| Data for this task |

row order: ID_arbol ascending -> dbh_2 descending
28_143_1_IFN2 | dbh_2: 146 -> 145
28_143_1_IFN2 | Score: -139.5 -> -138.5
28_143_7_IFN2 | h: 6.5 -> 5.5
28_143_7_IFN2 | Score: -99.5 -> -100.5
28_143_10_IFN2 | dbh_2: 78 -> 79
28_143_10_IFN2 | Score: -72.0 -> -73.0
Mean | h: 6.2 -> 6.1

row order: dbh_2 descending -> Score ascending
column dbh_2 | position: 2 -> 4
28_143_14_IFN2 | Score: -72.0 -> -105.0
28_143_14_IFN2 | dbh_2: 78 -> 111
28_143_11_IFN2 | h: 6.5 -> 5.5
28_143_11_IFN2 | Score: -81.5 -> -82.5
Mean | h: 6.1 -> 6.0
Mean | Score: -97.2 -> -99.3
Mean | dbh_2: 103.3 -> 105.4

| Problem |
Beginning with the line that contains "28_143_14_IFN2 | Score: -72.0 -> -105.0", return every line to the end of the listing, unchanged, and nothing else.

| Answer section |
28_143_14_IFN2 | Score: -72.0 -> -105.0
28_143_14_IFN2 | dbh_2: 78 -> 111
28_143_11_IFN2 | h: 6.5 -> 5.5
28_143_11_IFN2 | Score: -81.5 -> -82.5
Mean | h: 6.1 -> 6.0
Mean | Score: -97.2 -> -99.3
Mean | dbh_2: 103.3 -> 105.4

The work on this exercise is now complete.